TASK BRIEF –
The records below must be transcribed exactly. Do not include the pictures.

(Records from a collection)
□ □ □ □
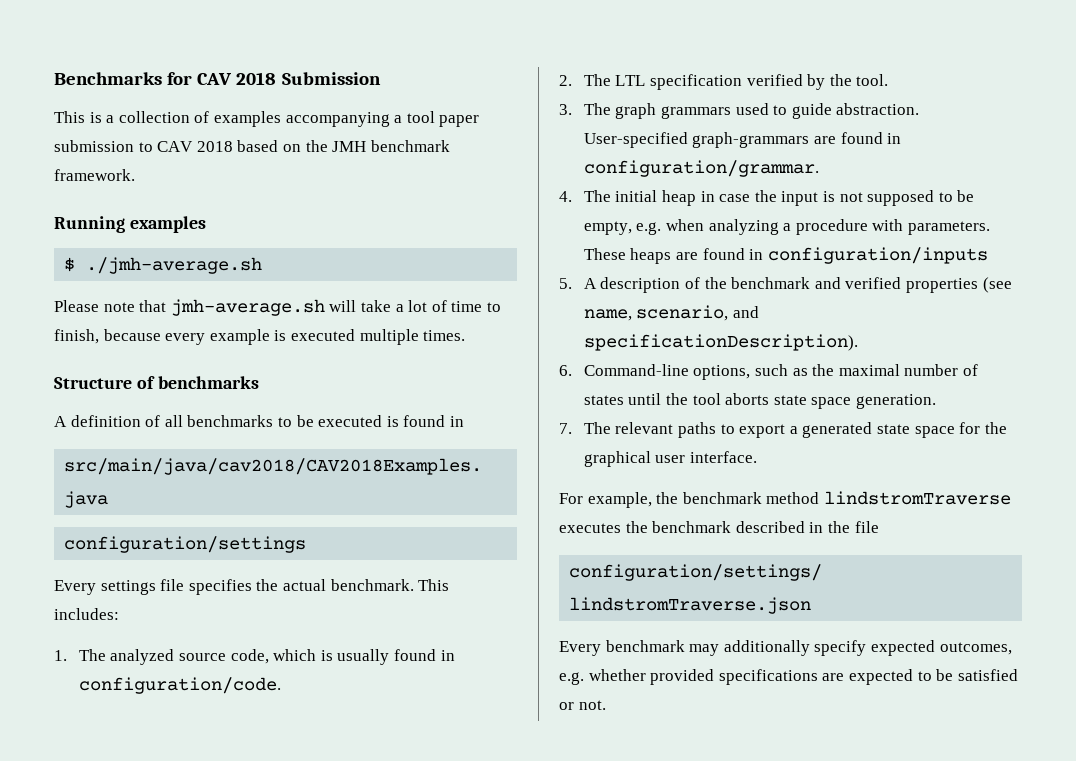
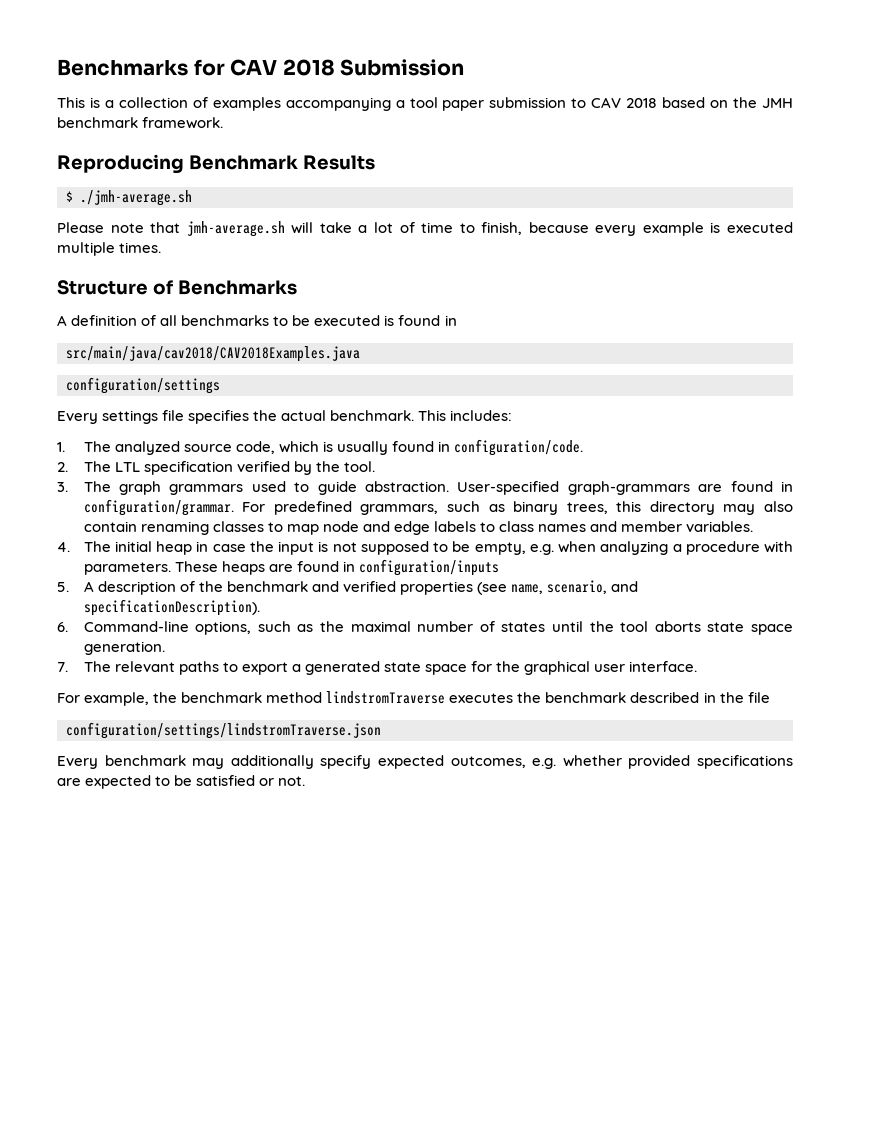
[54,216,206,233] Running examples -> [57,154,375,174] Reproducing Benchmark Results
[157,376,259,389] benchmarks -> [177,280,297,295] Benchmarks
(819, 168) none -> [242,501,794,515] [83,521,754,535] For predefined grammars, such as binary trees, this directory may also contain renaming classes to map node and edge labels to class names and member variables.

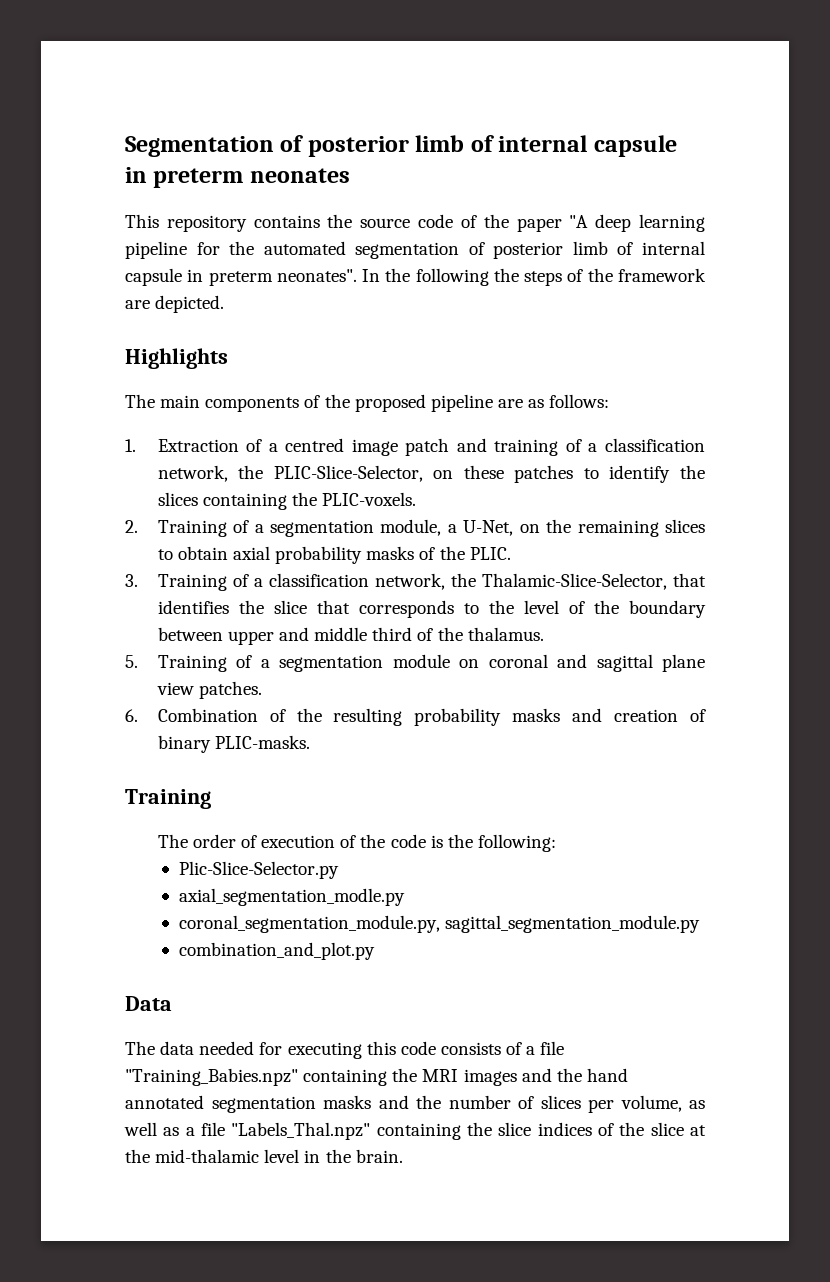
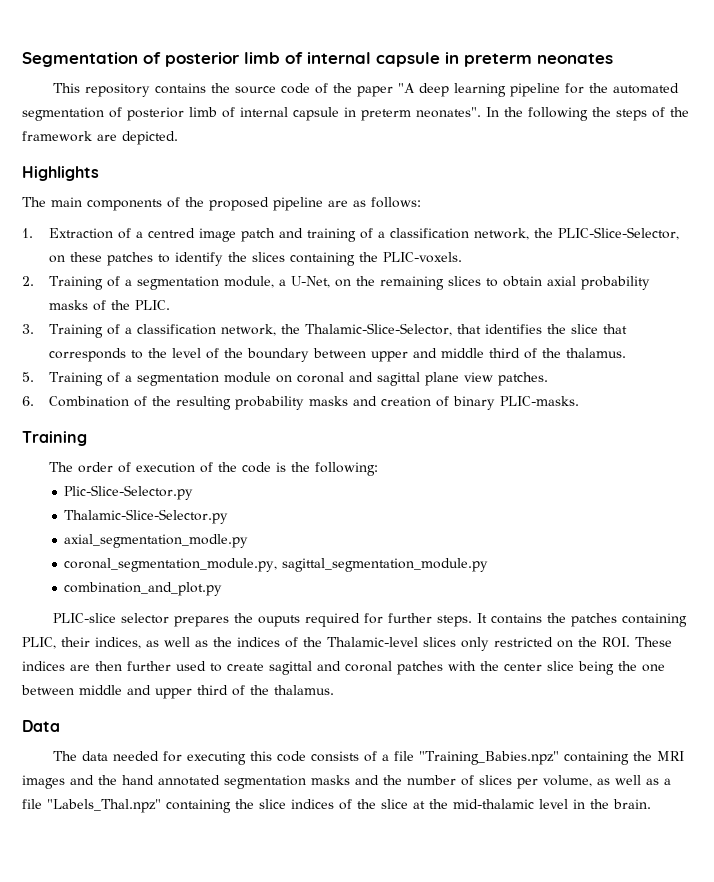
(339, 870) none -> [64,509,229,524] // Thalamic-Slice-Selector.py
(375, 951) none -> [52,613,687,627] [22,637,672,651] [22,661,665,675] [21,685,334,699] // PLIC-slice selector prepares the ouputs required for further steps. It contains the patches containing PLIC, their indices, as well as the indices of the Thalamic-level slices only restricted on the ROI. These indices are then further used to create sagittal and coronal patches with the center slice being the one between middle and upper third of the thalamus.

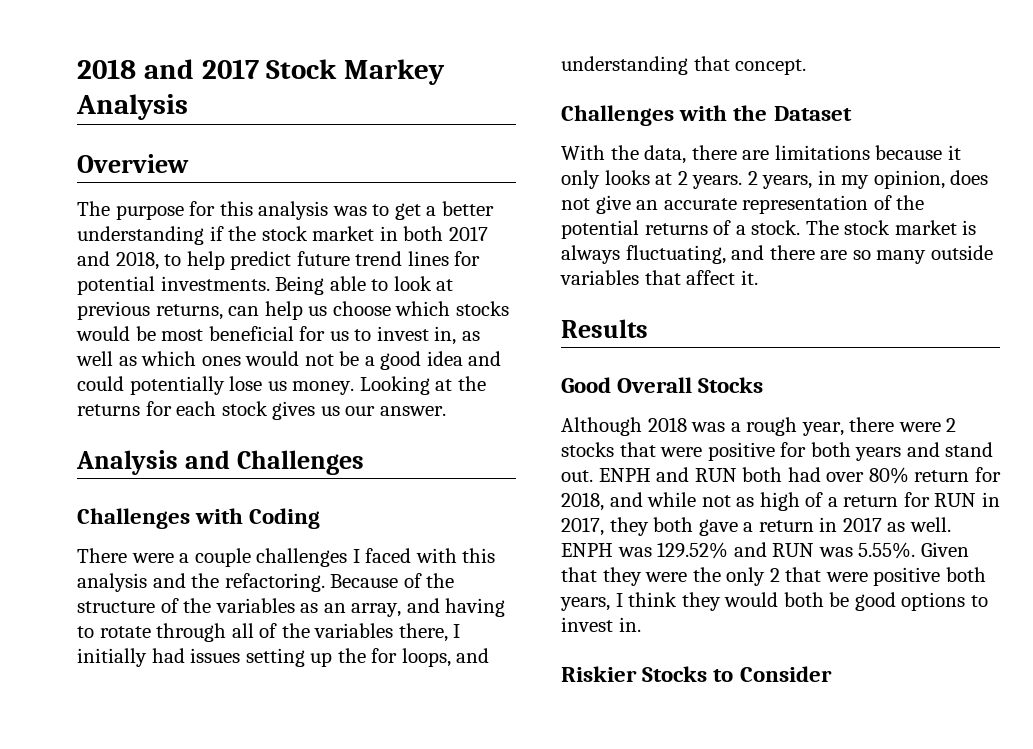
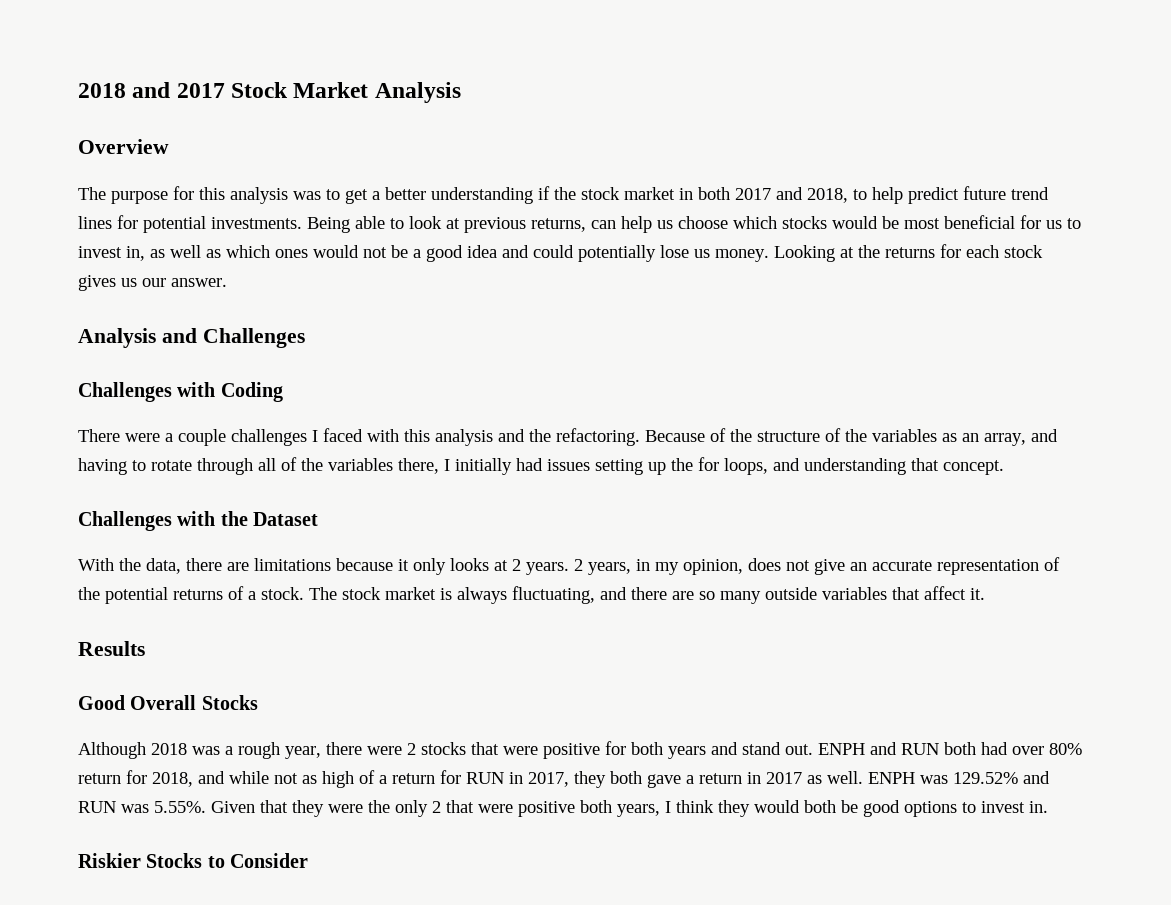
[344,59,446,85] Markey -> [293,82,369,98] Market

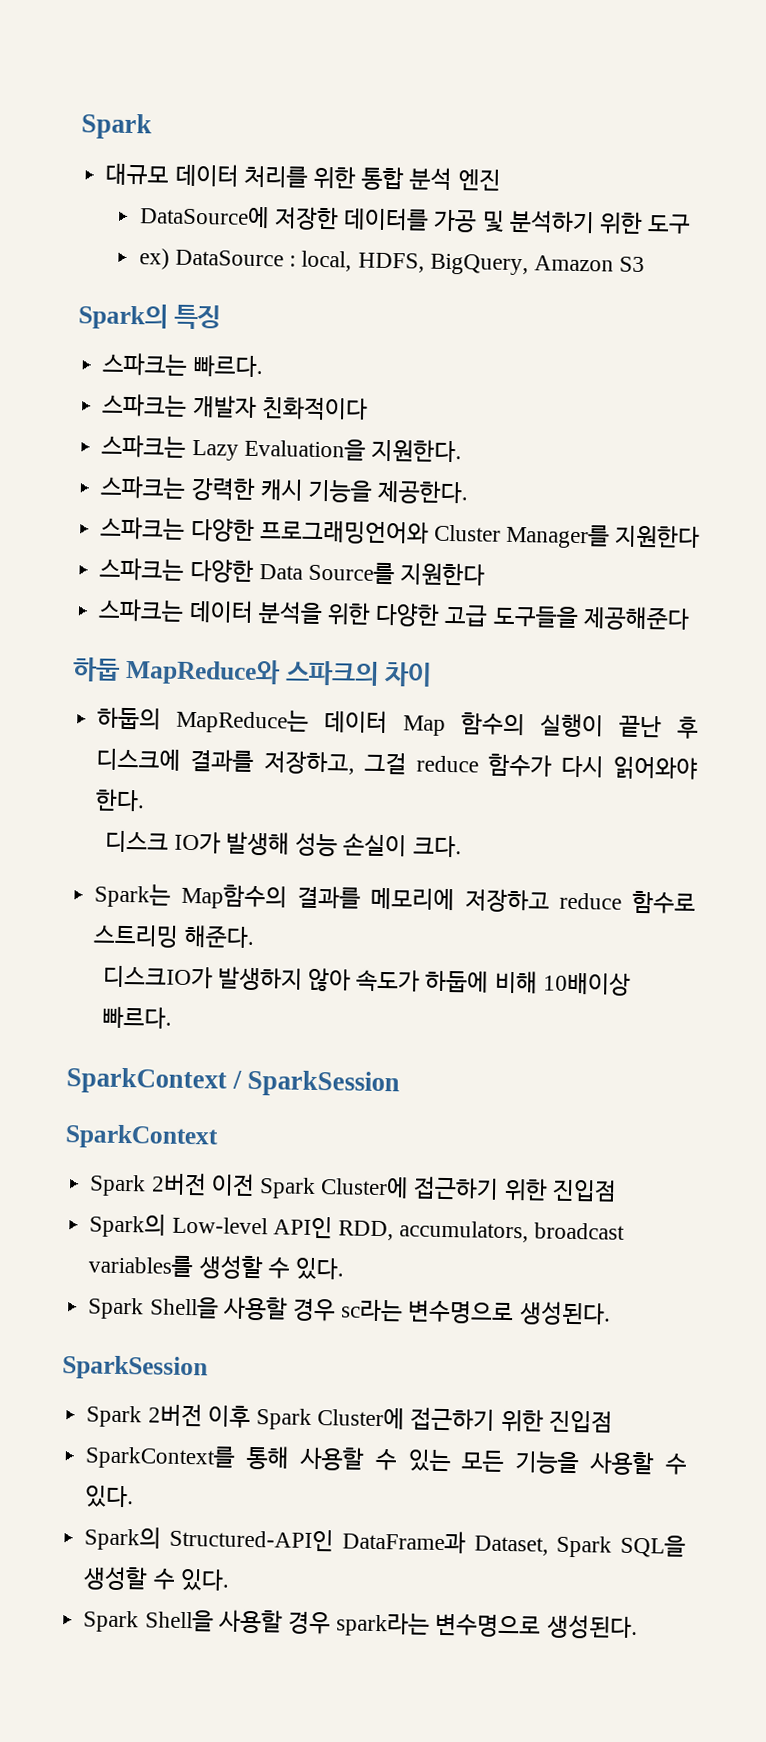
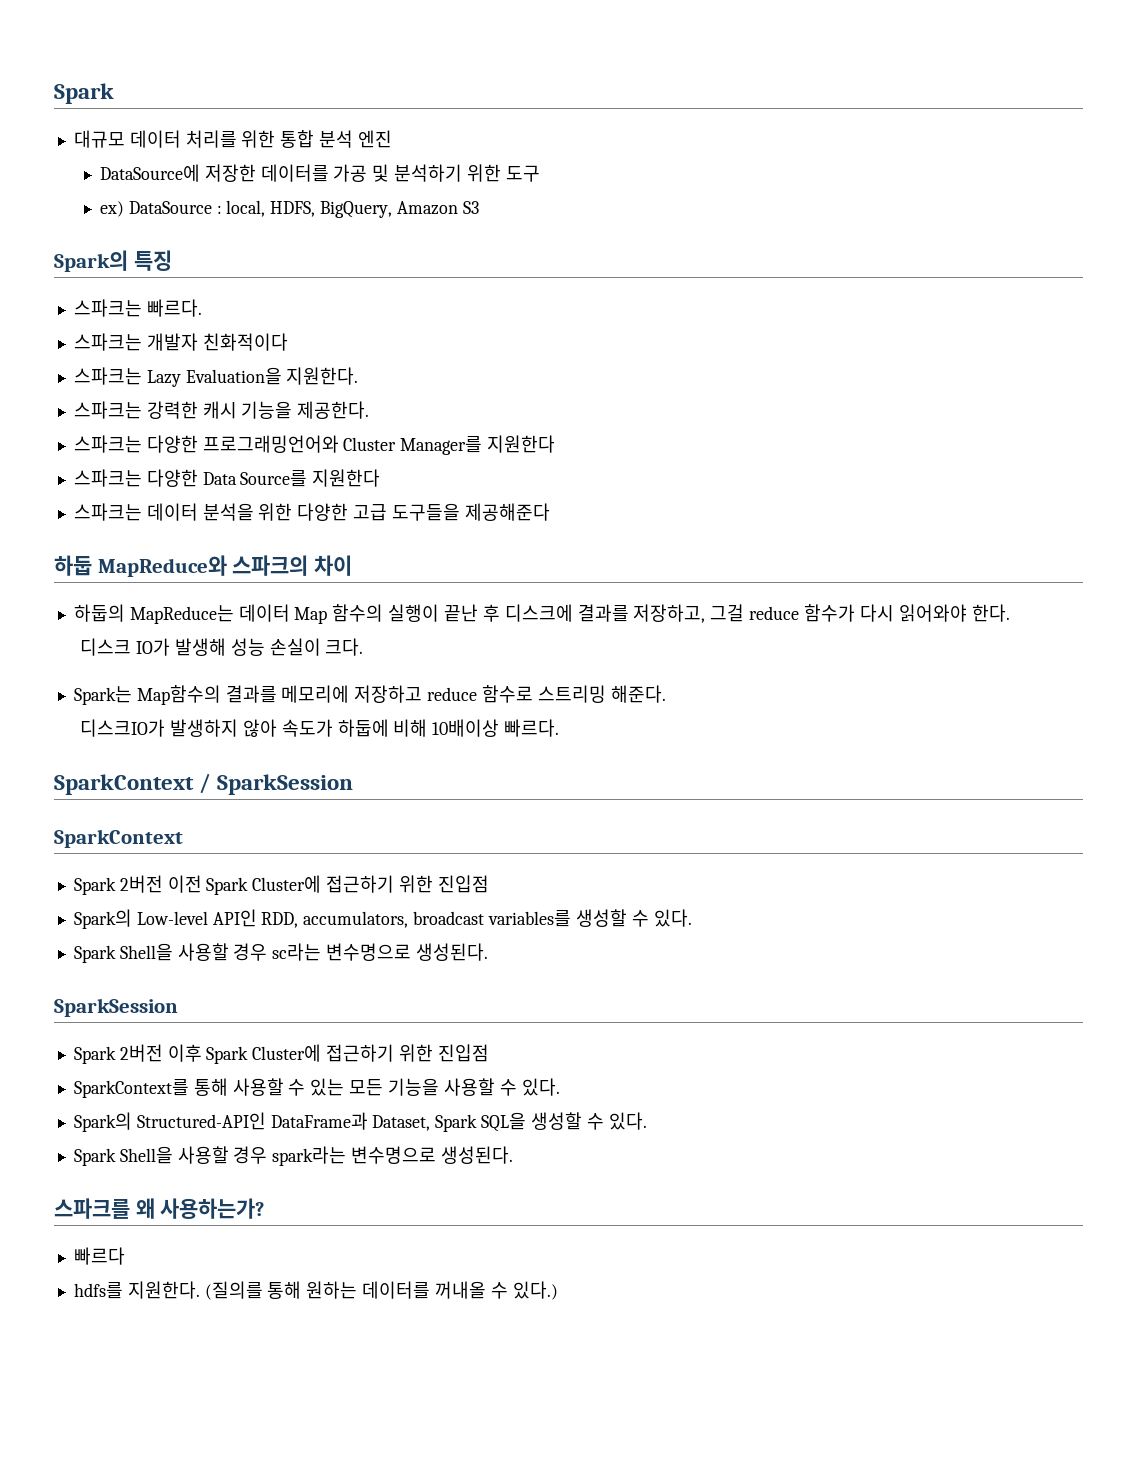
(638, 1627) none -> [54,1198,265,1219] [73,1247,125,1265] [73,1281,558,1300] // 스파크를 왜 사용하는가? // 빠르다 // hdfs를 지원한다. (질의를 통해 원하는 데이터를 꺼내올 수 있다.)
□ □ □ □
THE COMPLETED TASK –
[54,216,206,233] Running examples -> [57,154,375,174] Reproducing Benchmark Results
[157,376,259,389] benchmarks -> [177,280,297,295] Benchmarks
(819, 168) none -> [242,501,794,515] [83,521,754,535] For predefined grammars, such as binary trees, this directory may also contain renaming classes to map node and edge labels to class names and member variables.

(339, 870) none -> [64,509,229,524] // Thalamic-Slice-Selector.py
(375, 951) none -> [52,613,687,627] [22,637,672,651] [22,661,665,675] [21,685,334,699] // PLIC-slice selector prepares the ouputs required for further steps. It contains the patches containing PLIC, their indices, as well as the indices of the Thalamic-level slices only restricted on the ROI. These indices are then further used to create sagittal and coronal patches with the center slice being the one between middle and upper third of the thalamus.

[344,59,446,85] Markey -> [293,82,369,98] Market

(638, 1627) none -> [54,1198,265,1219] [73,1247,125,1265] [73,1281,558,1300] // 스파크를 왜 사용하는가? // 빠르다 // hdfs를 지원한다. (질의를 통해 원하는 데이터를 꺼내올 수 있다.)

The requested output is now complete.